--- DATA FOR THE TASK Enclosed Below ---

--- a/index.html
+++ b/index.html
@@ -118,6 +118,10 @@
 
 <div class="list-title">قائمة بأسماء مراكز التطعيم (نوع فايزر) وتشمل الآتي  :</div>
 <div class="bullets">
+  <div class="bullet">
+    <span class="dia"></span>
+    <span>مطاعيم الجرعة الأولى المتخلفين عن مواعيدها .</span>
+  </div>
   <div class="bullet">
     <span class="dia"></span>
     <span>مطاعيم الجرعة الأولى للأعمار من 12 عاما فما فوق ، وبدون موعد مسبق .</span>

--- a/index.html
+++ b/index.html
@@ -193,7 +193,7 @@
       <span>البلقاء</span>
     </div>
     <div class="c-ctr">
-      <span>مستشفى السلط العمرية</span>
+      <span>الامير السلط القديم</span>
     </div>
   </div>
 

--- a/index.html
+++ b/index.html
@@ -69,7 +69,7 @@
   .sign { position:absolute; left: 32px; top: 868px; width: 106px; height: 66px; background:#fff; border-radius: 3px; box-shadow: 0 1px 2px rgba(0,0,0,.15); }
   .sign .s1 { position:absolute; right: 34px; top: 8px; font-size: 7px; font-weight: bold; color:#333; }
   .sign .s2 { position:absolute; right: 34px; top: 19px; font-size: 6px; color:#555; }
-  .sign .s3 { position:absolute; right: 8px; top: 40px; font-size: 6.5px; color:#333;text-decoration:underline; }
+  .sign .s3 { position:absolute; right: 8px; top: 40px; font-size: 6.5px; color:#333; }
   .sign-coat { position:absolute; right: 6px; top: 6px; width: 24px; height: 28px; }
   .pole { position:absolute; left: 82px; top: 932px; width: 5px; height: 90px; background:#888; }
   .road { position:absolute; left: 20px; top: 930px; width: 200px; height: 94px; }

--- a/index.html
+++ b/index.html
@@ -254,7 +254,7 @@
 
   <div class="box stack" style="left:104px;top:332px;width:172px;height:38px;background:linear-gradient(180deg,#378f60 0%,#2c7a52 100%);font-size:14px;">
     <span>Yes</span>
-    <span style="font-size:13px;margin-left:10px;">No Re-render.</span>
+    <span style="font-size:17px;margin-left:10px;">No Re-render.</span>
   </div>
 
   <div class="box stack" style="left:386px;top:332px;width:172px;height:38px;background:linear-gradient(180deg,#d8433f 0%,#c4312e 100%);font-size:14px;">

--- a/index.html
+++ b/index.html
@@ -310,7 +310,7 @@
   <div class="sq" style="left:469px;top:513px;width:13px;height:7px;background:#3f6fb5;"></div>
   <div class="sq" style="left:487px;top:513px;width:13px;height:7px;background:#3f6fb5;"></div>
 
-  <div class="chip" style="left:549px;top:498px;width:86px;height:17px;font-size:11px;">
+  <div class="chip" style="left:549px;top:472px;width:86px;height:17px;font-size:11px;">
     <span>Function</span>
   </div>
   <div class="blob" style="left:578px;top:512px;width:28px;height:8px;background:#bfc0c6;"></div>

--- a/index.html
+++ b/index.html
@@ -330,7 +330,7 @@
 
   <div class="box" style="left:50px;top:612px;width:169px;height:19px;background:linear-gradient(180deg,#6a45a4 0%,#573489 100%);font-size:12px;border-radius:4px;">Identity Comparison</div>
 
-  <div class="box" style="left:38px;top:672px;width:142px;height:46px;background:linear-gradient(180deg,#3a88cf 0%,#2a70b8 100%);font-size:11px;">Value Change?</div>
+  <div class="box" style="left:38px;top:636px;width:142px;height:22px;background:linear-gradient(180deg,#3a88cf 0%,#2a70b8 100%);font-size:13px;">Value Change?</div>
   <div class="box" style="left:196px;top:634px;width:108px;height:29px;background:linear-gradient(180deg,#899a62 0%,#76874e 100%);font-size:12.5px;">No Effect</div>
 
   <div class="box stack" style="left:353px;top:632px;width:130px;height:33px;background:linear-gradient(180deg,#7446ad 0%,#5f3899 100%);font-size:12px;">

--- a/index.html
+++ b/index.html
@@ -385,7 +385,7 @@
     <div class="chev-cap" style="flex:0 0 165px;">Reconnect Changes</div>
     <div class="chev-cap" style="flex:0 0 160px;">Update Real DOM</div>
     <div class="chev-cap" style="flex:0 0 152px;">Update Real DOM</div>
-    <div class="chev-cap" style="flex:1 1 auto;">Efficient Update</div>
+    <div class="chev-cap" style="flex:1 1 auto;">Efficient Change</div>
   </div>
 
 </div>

--- End of Enclosed DATA FOR THE TASK ---

**AIM OF THE EXERCISE**
Would you return each entry exactly as it reads?

**EXERCISE RESPONSE**
--- a/index.html
+++ b/index.html
@@ -118,6 +118,10 @@
 
 <div class="list-title">قائمة بأسماء مراكز التطعيم (نوع فايزر) وتشمل الآتي  :</div>
 <div class="bullets">
+  <div class="bullet">
+    <span class="dia"></span>
+    <span>مطاعيم الجرعة الأولى المتخلفين عن مواعيدها .</span>
+  </div>
   <div class="bullet">
     <span class="dia"></span>
     <span>مطاعيم الجرعة الأولى للأعمار من 12 عاما فما فوق ، وبدون موعد مسبق .</span>

--- a/index.html
+++ b/index.html
@@ -193,7 +193,7 @@
       <span>البلقاء</span>
     </div>
     <div class="c-ctr">
-      <span>مستشفى السلط العمرية</span>
+      <span>الامير السلط القديم</span>
     </div>
   </div>
 

--- a/index.html
+++ b/index.html
@@ -69,7 +69,7 @@
   .sign { position:absolute; left: 32px; top: 868px; width: 106px; height: 66px; background:#fff; border-radius: 3px; box-shadow: 0 1px 2px rgba(0,0,0,.15); }
   .sign .s1 { position:absolute; right: 34px; top: 8px; font-size: 7px; font-weight: bold; color:#333; }
   .sign .s2 { position:absolute; right: 34px; top: 19px; font-size: 6px; color:#555; }
-  .sign .s3 { position:absolute; right: 8px; top: 40px; font-size: 6.5px; color:#333;text-decoration:underline; }
+  .sign .s3 { position:absolute; right: 8px; top: 40px; font-size: 6.5px; color:#333; }
   .sign-coat { position:absolute; right: 6px; top: 6px; width: 24px; height: 28px; }
   .pole { position:absolute; left: 82px; top: 932px; width: 5px; height: 90px; background:#888; }
   .road { position:absolute; left: 20px; top: 930px; width: 200px; height: 94px; }

--- a/index.html
+++ b/index.html
@@ -254,7 +254,7 @@
 
   <div class="box stack" style="left:104px;top:332px;width:172px;height:38px;background:linear-gradient(180deg,#378f60 0%,#2c7a52 100%);font-size:14px;">
     <span>Yes</span>
-    <span style="font-size:13px;margin-left:10px;">No Re-render.</span>
+    <span style="font-size:17px;margin-left:10px;">No Re-render.</span>
   </div>
 
   <div class="box stack" style="left:386px;top:332px;width:172px;height:38px;background:linear-gradient(180deg,#d8433f 0%,#c4312e 100%);font-size:14px;">

--- a/index.html
+++ b/index.html
@@ -310,7 +310,7 @@
   <div class="sq" style="left:469px;top:513px;width:13px;height:7px;background:#3f6fb5;"></div>
   <div class="sq" style="left:487px;top:513px;width:13px;height:7px;background:#3f6fb5;"></div>
 
-  <div class="chip" style="left:549px;top:498px;width:86px;height:17px;font-size:11px;">
+  <div class="chip" style="left:549px;top:472px;width:86px;height:17px;font-size:11px;">
     <span>Function</span>
   </div>
   <div class="blob" style="left:578px;top:512px;width:28px;height:8px;background:#bfc0c6;"></div>

--- a/index.html
+++ b/index.html
@@ -330,7 +330,7 @@
 
   <div class="box" style="left:50px;top:612px;width:169px;height:19px;background:linear-gradient(180deg,#6a45a4 0%,#573489 100%);font-size:12px;border-radius:4px;">Identity Comparison</div>
 
-  <div class="box" style="left:38px;top:672px;width:142px;height:46px;background:linear-gradient(180deg,#3a88cf 0%,#2a70b8 100%);font-size:11px;">Value Change?</div>
+  <div class="box" style="left:38px;top:636px;width:142px;height:22px;background:linear-gradient(180deg,#3a88cf 0%,#2a70b8 100%);font-size:13px;">Value Change?</div>
   <div class="box" style="left:196px;top:634px;width:108px;height:29px;background:linear-gradient(180deg,#899a62 0%,#76874e 100%);font-size:12.5px;">No Effect</div>
 
   <div class="box stack" style="left:353px;top:632px;width:130px;height:33px;background:linear-gradient(180deg,#7446ad 0%,#5f3899 100%);font-size:12px;">

--- a/index.html
+++ b/index.html
@@ -385,7 +385,7 @@
     <div class="chev-cap" style="flex:0 0 165px;">Reconnect Changes</div>
     <div class="chev-cap" style="flex:0 0 160px;">Update Real DOM</div>
     <div class="chev-cap" style="flex:0 0 152px;">Update Real DOM</div>
-    <div class="chev-cap" style="flex:1 1 auto;">Efficient Update</div>
+    <div class="chev-cap" style="flex:1 1 auto;">Efficient Change</div>
   </div>
 
 </div>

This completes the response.